The GPU hardware and software ecosystem

Questions

  • What are the differences between GPUs and CPUs?

  • What GPU software stacks are available? What do they provide?

Objectives

  • Understand the fundamental differences between GPUs and CPUs

  • Explore the major GPU software suites available, such as CUDA, ROCm, and oneAPI, and gain a basic understanding of them

Instructor note

  • 20 min teaching

  • 0 min exercises

Overview of GPU hardware

../_images/CPUAndGPU.png

A comparison of the CPU and GPU architecture. CPU (left) has complex core structure and pack several cores on a single chip. GPU cores are very simple in comparison, they also share data and control between each other. This allows to pack more cores on a single chip, thus achieving very high compute density.

Accelerators are a separate main circuit board with the processor, memory, power management, etc. It is connected to the motherboard with CPUs via PCIe bus. Having its own memory means that the data has to be copied to and from it (not neceseraly true anymore). CPU acts as a main processor, controlling the execution workflow. It copies the data from its own memory to the GPU memory, executes the program and copies the results back. GPUs runs tens of thousands of threads simultaneously on thousands of cores and does not do much of the data management. With many cores trying to access the memory simultaneously and with little cache available, the accelerator can run out of memory very quickly. This makes the data management and its access pattern is essential on the GPU. Accelerators like to be overloaded with the number of threads, because they can switch between threads very quickly. This allows to hide the memory operations: while some threads wait, others can compute.

A very important feature of the accelerators is their scalability. Computational cores on accelerators are usually grouped into multiprocessors. The multiprocessors share the data and logical elements. This allows to achieve a very high density of compute elements on a GPU. This also allows the scaling: more multiprocessors means more raw performance and this is very easy to achieve with more transistors available.
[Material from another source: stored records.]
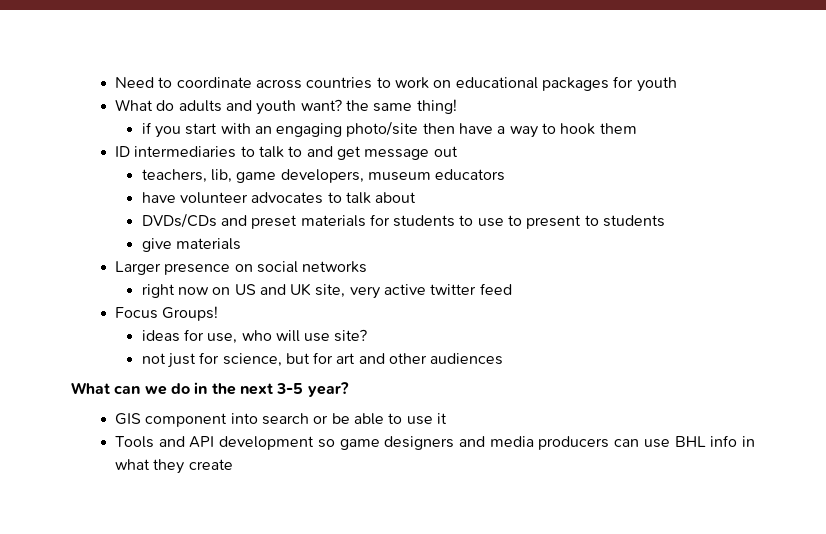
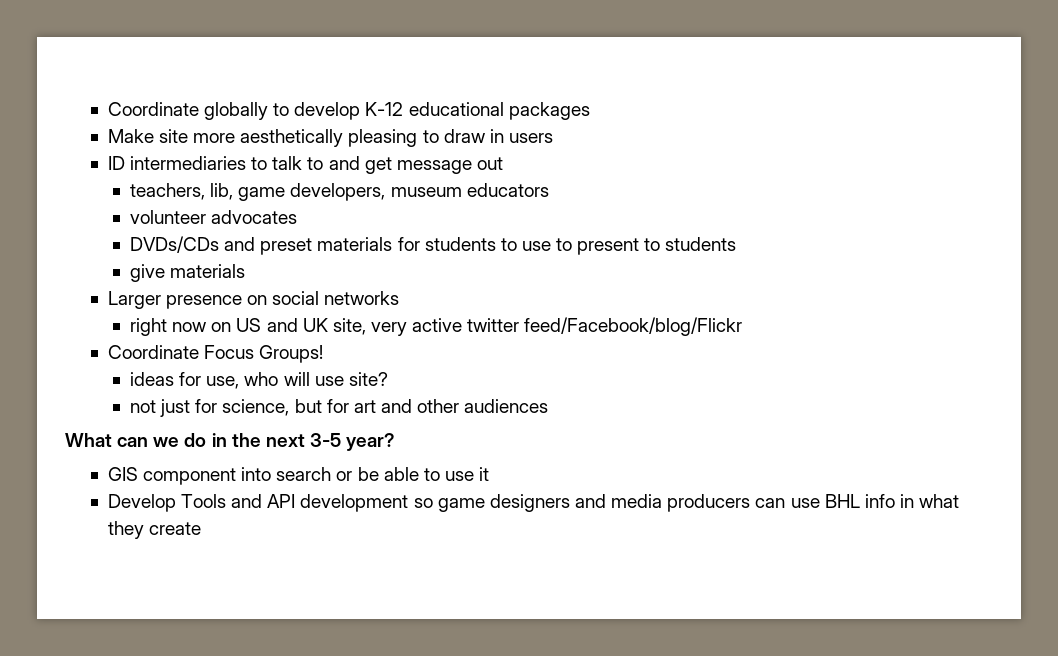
- Need to coordinate across countries to work on educational packages for youth
- What do adults and youth want? the same thing!
- if you start with an engaging photo/site then have a way to hook them
+ Coordinate globally to develop K-12 educational packages
+ Make site more aesthetically pleasing to draw in users
- have volunteer advocates to talk about
+ volunteer advocates
- right now on US and UK site, very active twitter feed
- Focus Groups!
+ right now on US and UK site, very active twitter feed/Facebook/blog/Flickr
+ Coordinate Focus Groups!
- Tools and API development so game designers and media producers can use BHL info in what they create
+ Develop Tools and API development so game designers and media producers can use BHL info in what they create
How do GPUs differ from CPUs?

CPUs and GPUs were designed with different goals in mind. While the CPU is designed to excel at executing a sequence of operations, called a thread, as fast as possible and can execute a few tens of these threads in parallel, the GPU is designed to excel at executing many thousands of them in parallel. GPUs were initially developed for highly-parallel task of graphic processing and therefore designed such that more transistors are devoted to data processing rather than data caching and flow control. More transistors dedicated to data processing is beneficial for highly parallel computations; the GPU can hide memory access latencies with computation, instead of relying on large data caches and complex flow control to avoid long memory access latencies, both of which are expensive in terms of transistors.

CPU

GPU

General purpose

Highly specialized for parallelism

Good for serial processing

Good for parallel processing

Great for task parallelism

Great for data parallelism

Low latency per thread

High-throughput

Large area dedicated cache and control

Hundreds of floating-point execution units

GPU platforms

GPUs come together with software stacks or APIs that work in conjunction with the hardware and give a standard way for the software to interact with the GPU hardware. They are used by software developers to write code that can take advantage of the parallel processing power of the GPU, and they provide a standard way for software to interact with the GPU hardware. Typically, they provide access to low-level functionality, such as memory management, data transfer between the CPU and the GPU, and the scheduling and execution of parallel processing tasks on the GPU. They may also provide higher level functions and libraries optimized for specific HPC workloads, like linear algebra or fast Fourier transforms. Finally, in order to facilitate the developers to optimize and write correct codes, debugging and profiling tools are also included.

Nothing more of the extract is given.